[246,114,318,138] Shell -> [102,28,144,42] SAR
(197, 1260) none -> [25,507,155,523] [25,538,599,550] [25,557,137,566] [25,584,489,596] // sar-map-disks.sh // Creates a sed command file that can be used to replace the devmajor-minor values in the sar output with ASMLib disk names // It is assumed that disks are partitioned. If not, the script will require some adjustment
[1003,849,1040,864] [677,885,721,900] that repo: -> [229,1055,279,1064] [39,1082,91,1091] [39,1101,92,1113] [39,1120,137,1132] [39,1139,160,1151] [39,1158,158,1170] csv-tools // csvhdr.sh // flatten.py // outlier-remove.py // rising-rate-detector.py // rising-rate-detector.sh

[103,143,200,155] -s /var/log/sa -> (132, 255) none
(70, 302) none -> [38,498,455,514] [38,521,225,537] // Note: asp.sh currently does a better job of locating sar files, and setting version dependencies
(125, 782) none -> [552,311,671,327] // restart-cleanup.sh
────────────────────────────────────────
**Exercise details**: Restate the records above verbatim up to and including the line containing "(70, 302) none".

**Output of the task**:
[246,114,318,138] Shell -> [102,28,144,42] SAR
(197, 1260) none -> [25,507,155,523] [25,538,599,550] [25,557,137,566] [25,584,489,596] // sar-map-disks.sh // Creates a sed command file that can be used to replace the devmajor-minor values in the sar output with ASMLib disk names // It is assumed that disks are partitioned. If not, the script will require some adjustment
[1003,849,1040,864] [677,885,721,900] that repo: -> [229,1055,279,1064] [39,1082,91,1091] [39,1101,92,1113] [39,1120,137,1132] [39,1139,160,1151] [39,1158,158,1170] csv-tools // csvhdr.sh // flatten.py // outlier-remove.py // rising-rate-detector.py // rising-rate-detector.sh

[103,143,200,155] -s /var/log/sa -> (132, 255) none
(70, 302) none -> [38,498,455,514] [38,521,225,537] // Note: asp.sh currently does a better job of locating sar files, and setting version dependencies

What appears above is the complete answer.